Wednesday, October 27, 2010

Concerning poems in the haiku form

The more keen-eyed of my readers will have noticed that I've been on a bit of haiku fling recently.  It's kind of my thing - I get caught up in an idea and have trouble moving on until I've wrung all the fun out of it and given it a few more squeezes just for good measure.  You may remember my similar binge of appalling Ernest Hemingway jokes about six months back.  Or my stuttering War On Innumeracy.  Or perhaps you've suppressed those memories.

Anyway, some of you are getting sick of my poems in haiku form.  Some of you like them.  And some of you are getting freaked out by them.  The first two responses are fair enough.  But please, please, do not respond by getting freaked out.  These poems in haiku form (dammit, that's getting tiresome to type, I'm just going to call them haikus from now on!) are not, as you may think, a representative sample of my medical knowledge.  They are the entirety of it.  Every time I learn something new, I write a haiku.  So if you come across something you don't know yet, just think of all the things you do know that I haven't written about yet.

I had a big start to my study binge.  I learned 4 or 5 new things that day.  Since then I've really slowed down.  But that's okay, medicine is not a race.  Not unless somebody is dying right in front of you, in which case it kind of is a race, except it's the winner who dies.  So why rush?

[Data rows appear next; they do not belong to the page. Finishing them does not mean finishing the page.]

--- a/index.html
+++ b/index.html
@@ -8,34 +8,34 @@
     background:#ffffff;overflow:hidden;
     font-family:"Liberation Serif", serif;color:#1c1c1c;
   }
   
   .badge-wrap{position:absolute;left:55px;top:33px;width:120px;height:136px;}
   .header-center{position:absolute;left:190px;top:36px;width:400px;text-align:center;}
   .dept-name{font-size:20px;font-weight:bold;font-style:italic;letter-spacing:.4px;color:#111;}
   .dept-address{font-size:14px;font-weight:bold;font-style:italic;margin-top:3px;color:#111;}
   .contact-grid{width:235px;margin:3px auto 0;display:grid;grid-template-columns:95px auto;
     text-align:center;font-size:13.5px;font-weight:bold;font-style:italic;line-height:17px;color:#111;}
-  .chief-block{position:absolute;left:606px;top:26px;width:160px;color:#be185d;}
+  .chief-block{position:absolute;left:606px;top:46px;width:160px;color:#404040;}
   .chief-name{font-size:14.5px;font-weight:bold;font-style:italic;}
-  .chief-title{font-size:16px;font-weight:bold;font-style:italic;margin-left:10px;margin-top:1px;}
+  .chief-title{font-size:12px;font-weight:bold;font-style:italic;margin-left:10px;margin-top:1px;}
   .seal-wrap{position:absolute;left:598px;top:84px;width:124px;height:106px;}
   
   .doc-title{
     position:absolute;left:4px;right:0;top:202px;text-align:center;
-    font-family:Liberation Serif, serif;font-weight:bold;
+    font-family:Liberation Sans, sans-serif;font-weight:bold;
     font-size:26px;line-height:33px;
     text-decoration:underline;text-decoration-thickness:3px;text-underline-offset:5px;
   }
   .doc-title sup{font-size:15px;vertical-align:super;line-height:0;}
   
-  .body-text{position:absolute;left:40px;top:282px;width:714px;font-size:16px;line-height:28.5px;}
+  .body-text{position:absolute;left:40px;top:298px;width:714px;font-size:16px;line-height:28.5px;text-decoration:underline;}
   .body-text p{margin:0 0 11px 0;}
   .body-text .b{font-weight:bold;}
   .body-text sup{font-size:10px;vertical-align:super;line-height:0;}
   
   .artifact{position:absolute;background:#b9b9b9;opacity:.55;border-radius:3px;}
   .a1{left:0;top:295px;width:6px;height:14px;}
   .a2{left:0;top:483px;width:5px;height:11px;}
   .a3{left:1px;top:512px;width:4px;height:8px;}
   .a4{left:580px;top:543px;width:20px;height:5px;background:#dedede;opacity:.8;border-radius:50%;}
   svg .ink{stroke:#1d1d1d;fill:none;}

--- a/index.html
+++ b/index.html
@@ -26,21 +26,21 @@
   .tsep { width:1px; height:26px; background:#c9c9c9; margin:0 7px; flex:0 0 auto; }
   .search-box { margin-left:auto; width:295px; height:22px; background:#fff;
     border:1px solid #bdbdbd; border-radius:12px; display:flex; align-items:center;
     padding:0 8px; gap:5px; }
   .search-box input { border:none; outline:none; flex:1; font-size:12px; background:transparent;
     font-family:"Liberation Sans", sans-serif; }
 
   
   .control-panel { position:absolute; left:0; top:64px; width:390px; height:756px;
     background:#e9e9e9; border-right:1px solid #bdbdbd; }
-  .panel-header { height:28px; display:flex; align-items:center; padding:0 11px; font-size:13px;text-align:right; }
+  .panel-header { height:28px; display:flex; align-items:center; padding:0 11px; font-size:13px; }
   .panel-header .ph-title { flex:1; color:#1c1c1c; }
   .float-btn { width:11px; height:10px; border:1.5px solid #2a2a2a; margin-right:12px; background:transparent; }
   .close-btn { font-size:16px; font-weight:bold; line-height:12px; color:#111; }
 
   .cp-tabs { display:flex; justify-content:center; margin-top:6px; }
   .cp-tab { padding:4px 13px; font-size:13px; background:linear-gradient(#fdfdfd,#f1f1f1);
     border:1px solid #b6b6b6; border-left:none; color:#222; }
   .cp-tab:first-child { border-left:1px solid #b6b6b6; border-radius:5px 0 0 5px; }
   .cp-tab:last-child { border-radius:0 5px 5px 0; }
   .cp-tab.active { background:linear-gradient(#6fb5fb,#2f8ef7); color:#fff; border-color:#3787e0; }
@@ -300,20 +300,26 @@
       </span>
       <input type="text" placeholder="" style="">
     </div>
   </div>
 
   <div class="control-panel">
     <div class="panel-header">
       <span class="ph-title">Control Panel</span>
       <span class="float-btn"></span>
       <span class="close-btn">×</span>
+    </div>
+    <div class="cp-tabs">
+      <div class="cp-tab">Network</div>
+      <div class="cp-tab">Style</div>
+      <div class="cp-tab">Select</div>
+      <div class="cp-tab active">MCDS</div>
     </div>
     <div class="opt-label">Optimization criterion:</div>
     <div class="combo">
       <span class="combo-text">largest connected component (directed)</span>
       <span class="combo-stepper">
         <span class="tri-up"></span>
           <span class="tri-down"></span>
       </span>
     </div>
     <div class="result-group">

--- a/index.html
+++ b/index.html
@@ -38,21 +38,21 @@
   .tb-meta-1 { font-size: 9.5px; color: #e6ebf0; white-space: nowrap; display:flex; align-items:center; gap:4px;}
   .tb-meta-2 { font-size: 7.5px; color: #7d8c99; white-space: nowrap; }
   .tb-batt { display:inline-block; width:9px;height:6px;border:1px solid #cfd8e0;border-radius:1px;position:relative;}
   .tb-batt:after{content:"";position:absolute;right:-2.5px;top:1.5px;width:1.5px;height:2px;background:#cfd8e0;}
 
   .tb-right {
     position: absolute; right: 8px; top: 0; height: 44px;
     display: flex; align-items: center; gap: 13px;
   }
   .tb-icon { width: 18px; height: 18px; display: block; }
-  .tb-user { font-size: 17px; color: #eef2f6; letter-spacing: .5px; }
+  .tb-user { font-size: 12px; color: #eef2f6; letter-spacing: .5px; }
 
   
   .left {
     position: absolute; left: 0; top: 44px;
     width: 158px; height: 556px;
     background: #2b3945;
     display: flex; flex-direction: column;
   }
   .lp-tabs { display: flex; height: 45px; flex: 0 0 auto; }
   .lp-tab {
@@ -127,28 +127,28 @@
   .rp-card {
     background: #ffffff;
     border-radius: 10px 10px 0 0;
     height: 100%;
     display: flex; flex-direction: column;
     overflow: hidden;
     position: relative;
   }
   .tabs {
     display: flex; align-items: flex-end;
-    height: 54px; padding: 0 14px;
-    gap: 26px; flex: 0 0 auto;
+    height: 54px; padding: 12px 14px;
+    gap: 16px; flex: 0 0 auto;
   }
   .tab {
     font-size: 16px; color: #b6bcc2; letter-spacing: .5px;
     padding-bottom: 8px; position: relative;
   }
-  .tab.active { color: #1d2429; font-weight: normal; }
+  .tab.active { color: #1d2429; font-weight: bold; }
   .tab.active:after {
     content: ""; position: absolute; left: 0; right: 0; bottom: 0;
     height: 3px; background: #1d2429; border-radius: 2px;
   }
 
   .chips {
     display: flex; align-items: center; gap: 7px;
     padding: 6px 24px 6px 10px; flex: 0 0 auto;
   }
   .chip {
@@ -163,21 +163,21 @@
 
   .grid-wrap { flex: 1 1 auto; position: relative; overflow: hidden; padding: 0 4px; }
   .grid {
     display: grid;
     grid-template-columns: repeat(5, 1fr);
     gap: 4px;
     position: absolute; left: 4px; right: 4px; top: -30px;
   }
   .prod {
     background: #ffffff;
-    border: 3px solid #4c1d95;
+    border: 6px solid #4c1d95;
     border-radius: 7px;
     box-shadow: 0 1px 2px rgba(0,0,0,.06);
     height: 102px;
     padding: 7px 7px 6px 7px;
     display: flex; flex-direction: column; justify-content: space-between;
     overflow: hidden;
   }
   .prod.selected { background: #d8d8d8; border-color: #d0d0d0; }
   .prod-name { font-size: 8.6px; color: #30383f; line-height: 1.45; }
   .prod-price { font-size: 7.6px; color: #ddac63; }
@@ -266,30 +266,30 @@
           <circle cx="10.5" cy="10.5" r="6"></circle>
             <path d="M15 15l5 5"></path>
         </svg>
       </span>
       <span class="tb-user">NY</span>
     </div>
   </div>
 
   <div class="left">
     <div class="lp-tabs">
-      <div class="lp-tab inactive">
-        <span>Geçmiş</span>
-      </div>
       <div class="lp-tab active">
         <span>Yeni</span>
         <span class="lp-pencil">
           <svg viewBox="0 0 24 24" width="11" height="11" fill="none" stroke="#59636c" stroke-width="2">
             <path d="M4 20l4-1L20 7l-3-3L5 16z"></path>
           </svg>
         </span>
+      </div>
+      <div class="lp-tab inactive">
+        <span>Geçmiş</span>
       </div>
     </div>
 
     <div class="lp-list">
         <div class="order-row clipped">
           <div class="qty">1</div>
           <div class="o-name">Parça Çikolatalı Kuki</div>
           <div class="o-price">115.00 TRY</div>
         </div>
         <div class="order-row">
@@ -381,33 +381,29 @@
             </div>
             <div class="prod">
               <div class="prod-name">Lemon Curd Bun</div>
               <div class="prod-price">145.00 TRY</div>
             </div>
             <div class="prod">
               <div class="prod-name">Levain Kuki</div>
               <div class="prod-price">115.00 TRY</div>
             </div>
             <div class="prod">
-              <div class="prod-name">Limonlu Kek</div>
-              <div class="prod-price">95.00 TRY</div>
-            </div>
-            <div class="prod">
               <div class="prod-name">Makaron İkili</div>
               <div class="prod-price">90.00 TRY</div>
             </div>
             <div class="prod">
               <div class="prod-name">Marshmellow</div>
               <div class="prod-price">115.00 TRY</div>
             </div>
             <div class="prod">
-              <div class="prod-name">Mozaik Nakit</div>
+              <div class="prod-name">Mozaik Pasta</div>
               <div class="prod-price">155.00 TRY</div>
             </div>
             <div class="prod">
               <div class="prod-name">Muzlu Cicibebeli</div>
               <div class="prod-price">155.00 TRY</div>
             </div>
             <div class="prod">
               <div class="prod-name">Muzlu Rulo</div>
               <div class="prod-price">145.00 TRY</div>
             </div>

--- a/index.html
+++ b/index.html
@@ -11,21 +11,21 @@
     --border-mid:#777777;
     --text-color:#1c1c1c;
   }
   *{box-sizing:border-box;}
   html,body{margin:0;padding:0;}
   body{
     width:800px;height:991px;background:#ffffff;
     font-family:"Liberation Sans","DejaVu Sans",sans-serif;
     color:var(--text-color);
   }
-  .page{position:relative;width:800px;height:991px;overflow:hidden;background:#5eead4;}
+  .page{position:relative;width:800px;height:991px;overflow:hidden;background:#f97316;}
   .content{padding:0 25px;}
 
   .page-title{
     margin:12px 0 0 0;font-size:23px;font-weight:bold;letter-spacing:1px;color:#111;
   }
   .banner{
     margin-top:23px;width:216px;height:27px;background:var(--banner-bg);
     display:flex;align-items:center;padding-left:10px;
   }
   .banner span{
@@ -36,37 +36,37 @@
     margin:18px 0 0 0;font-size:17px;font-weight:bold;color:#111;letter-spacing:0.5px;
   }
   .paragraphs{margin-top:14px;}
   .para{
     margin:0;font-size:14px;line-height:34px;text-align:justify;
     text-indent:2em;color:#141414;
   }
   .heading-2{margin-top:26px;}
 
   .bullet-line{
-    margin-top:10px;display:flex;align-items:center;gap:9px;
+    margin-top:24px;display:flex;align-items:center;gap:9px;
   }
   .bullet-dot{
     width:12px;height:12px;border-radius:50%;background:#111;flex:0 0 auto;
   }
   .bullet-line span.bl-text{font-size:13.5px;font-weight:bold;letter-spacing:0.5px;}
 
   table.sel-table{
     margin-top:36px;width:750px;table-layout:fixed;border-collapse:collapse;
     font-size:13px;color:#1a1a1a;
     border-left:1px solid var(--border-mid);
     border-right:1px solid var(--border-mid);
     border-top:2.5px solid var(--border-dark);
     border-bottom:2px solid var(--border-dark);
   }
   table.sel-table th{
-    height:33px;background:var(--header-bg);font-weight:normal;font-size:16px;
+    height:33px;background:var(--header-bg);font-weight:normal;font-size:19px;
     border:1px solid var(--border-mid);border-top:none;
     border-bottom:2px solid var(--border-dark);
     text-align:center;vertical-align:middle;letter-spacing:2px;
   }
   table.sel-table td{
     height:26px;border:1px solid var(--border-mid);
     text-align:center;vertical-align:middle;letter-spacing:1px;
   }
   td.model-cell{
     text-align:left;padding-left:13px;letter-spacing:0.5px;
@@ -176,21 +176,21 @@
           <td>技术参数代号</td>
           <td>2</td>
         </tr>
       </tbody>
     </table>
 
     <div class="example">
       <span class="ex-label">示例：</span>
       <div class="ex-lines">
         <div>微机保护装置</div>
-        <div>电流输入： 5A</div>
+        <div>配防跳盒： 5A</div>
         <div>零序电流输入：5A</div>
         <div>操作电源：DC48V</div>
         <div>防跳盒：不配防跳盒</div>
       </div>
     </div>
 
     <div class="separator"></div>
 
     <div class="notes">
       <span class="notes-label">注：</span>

So I'll finish this post with a haiku about medical haikus just to be a little bit post-modern.

Medical haikus
Encapsulate my knowledge
In pithy verses.

(image swiped from without permission but with much admiration)


Anonymous said...

I've got some practice OSCEs for you:

OSCE station one
Take history from this man
He has some chest pain

OSCE station two
Examine this man's left knee
He has some knee pain

OSCE station three
Give this man an injection
He will have arm pain

OSCE station four
Break some bad news to this man
He will be upset

OSCE station five
Prescribe the pill to this girl
She wants no babies

OSCE station six
This one is a rest station
Please put your feet up

OSCE station seven....hmm

PTR said...

Awesome! So I just need to revise chests, knees, arms, news, babies, and feet.

I am going to smash this OSCE, I can feel it in my bones!

Vonbon said...

Am I doing it wrong if I pronounce "entire" in the form of 3 syllables?

PTR said...

Good question VB. I think the answer depends on who you are. I pronounce it as a diphthong but you may be enuncuating more than I do.